REQUIRED ACTION
For each line of the data below that holds "Skylanders", copy the line.

RECORDS PROVIDED
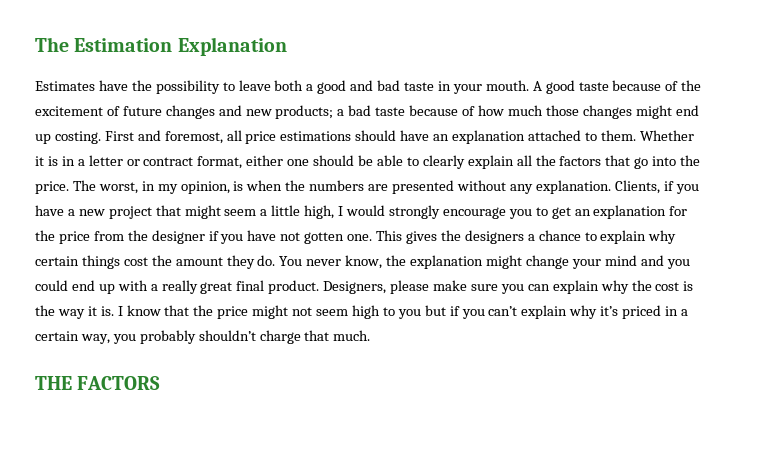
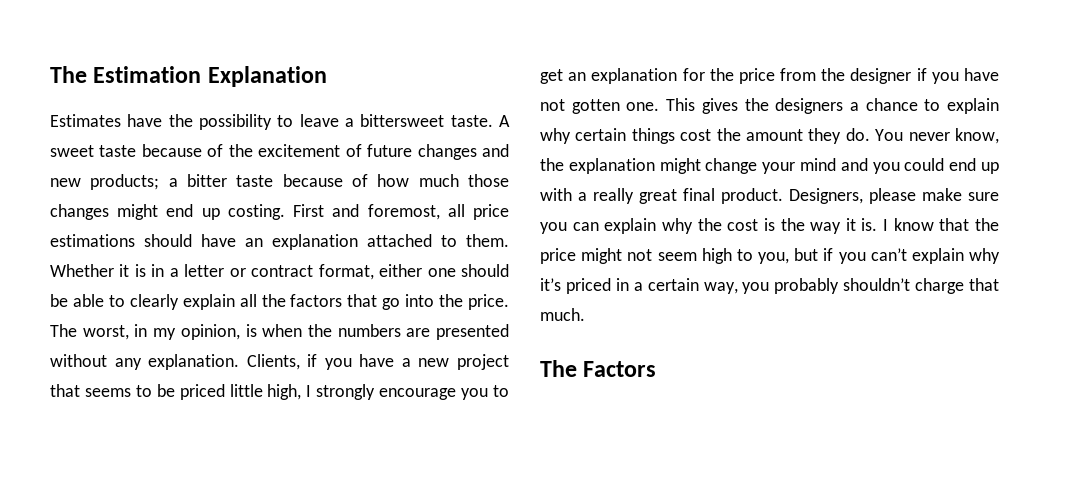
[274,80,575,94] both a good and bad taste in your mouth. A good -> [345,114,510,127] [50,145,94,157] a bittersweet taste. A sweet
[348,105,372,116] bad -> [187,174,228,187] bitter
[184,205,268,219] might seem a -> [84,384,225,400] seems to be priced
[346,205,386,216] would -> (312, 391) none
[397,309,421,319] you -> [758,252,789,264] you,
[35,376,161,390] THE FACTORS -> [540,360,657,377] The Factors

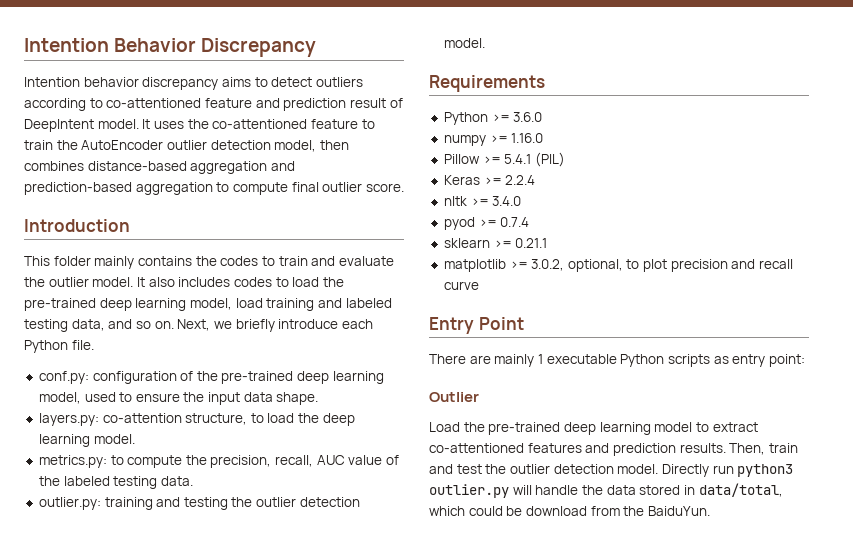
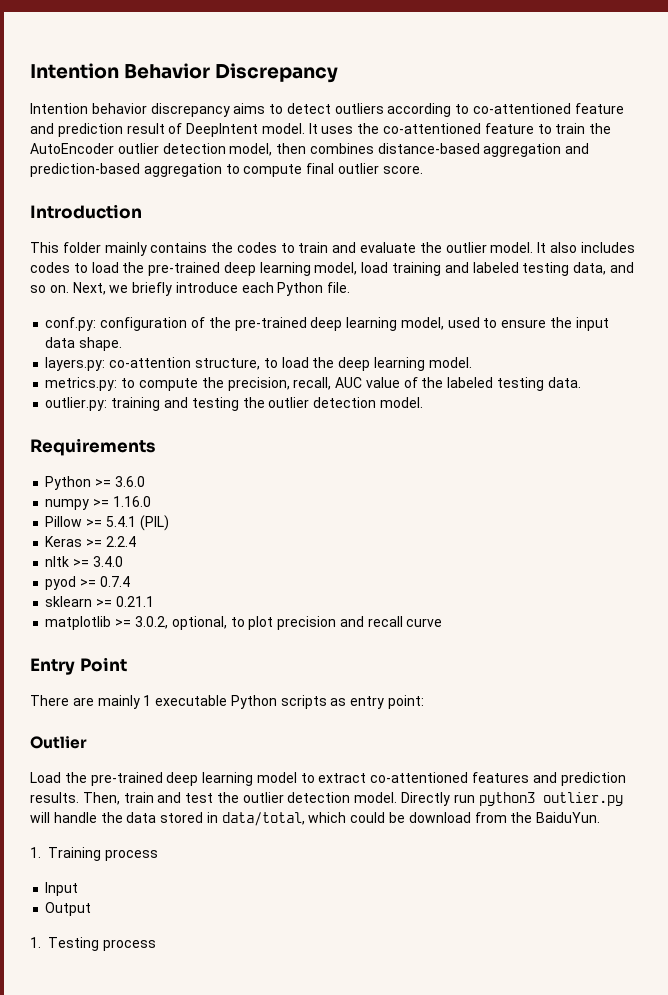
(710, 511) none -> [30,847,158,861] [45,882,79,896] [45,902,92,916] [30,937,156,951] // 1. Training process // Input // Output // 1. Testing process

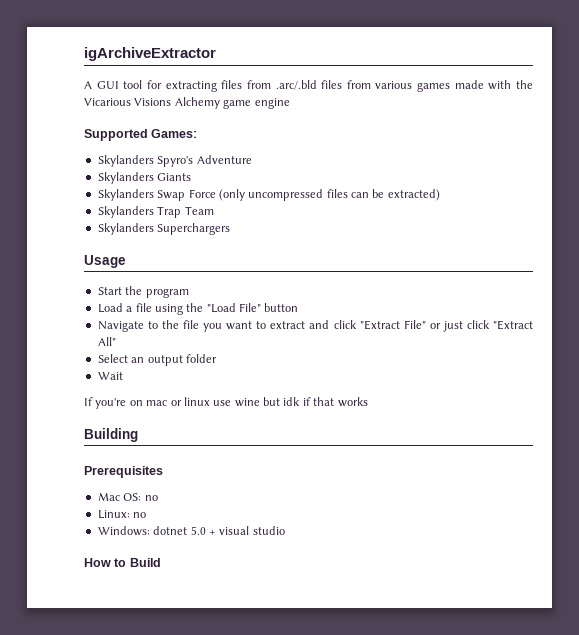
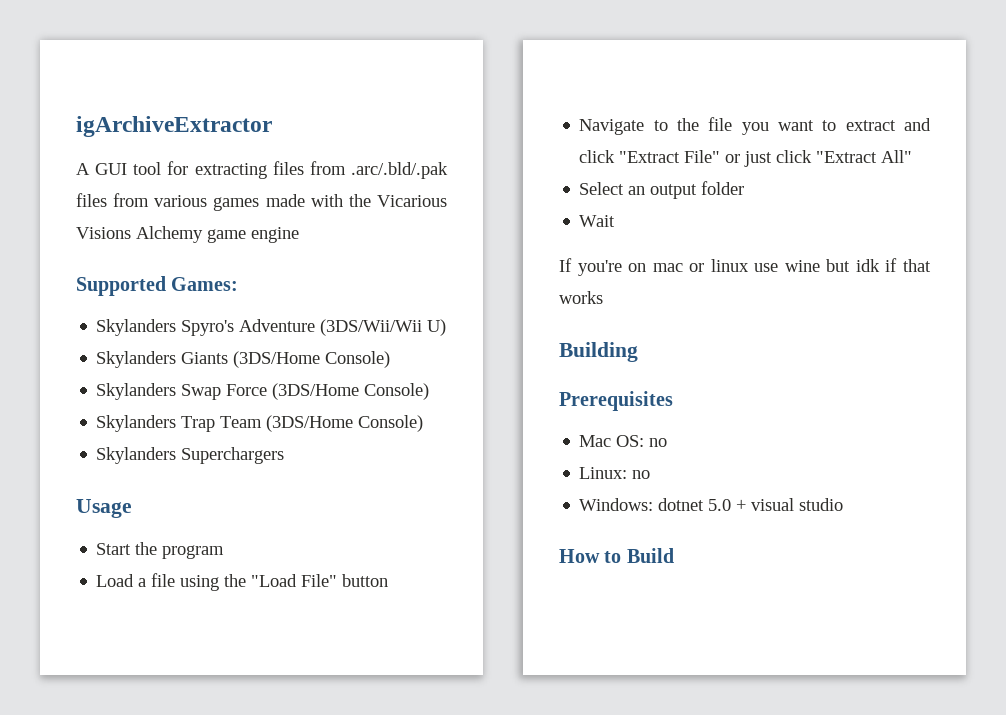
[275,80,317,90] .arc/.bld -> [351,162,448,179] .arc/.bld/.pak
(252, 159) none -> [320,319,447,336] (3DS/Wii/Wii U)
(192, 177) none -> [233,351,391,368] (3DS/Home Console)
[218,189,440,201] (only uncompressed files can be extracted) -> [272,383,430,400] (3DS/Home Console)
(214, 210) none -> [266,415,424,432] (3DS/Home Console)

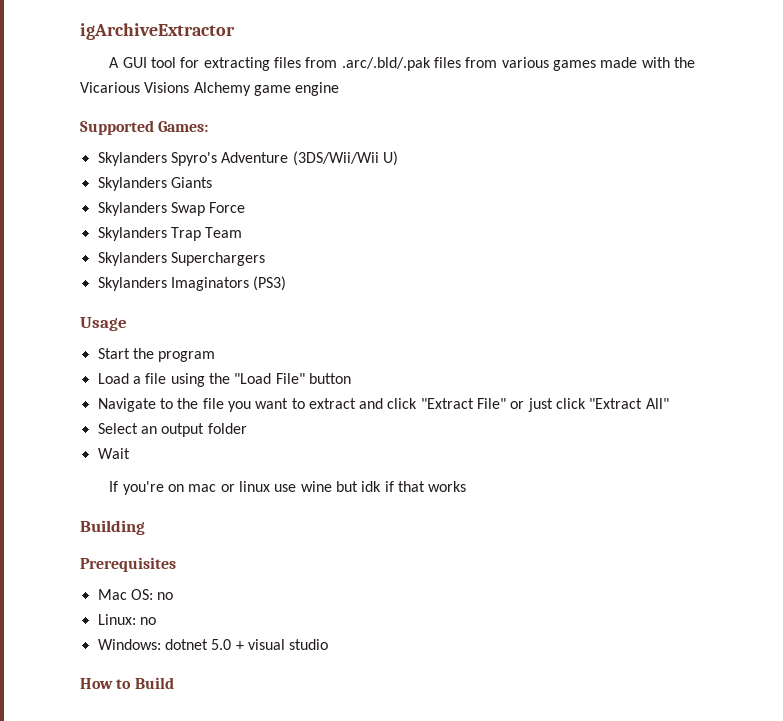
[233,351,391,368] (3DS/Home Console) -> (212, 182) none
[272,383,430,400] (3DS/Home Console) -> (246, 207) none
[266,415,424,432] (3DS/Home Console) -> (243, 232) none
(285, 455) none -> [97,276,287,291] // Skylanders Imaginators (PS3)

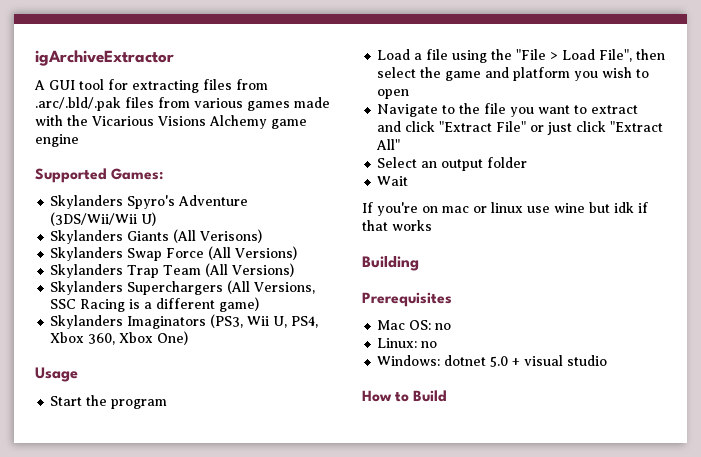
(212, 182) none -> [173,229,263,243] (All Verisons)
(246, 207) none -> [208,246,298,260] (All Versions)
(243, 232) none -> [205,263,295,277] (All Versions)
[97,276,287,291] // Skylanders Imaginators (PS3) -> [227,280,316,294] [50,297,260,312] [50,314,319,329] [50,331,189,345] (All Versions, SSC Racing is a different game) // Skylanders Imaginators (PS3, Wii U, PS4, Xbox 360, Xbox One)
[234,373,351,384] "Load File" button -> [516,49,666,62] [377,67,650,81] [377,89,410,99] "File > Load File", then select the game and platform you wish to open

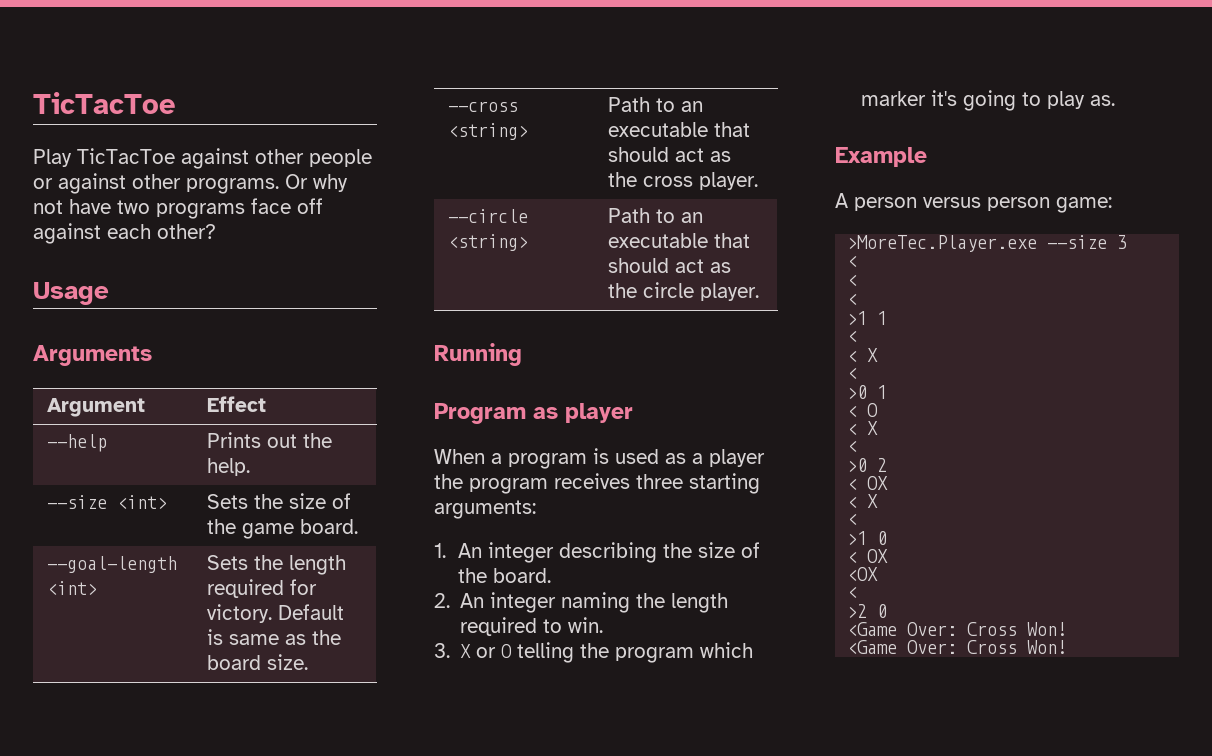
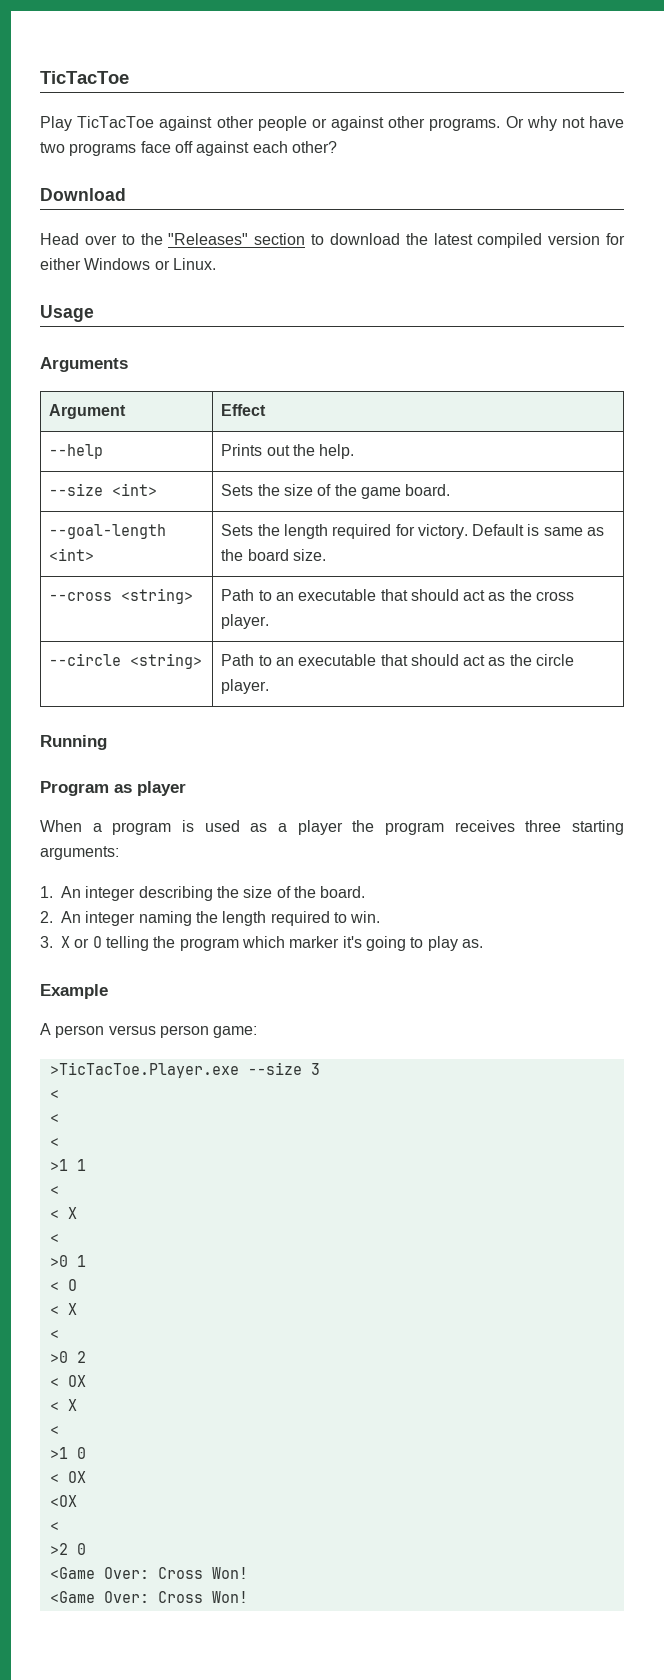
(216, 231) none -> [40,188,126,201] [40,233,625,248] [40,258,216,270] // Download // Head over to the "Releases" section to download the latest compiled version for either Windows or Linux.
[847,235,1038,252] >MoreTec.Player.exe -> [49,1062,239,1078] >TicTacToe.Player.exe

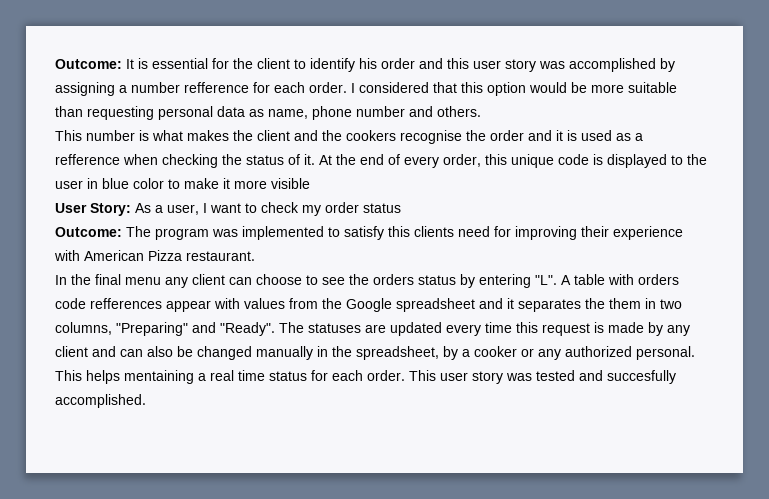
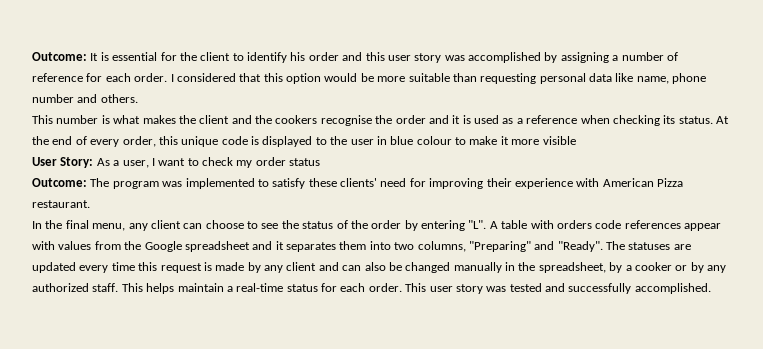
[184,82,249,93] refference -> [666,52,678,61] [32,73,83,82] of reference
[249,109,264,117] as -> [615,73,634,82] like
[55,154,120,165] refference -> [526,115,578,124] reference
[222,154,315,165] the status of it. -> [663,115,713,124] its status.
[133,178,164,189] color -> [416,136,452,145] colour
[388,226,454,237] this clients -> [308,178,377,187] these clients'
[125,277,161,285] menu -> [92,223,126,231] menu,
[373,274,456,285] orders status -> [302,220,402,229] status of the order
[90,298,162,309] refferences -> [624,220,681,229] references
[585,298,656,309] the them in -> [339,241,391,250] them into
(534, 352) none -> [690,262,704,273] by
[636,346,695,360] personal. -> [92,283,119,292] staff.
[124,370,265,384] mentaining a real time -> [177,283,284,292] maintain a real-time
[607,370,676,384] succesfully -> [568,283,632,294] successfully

ANSWER
(285, 455) none -> [97,276,287,291] // Skylanders Imaginators (PS3)
[97,276,287,291] // Skylanders Imaginators (PS3) -> [227,280,316,294] [50,297,260,312] [50,314,319,329] [50,331,189,345] (All Versions, SSC Racing is a different game) // Skylanders Imaginators (PS3, Wii U, PS4, Xbox 360, Xbox One)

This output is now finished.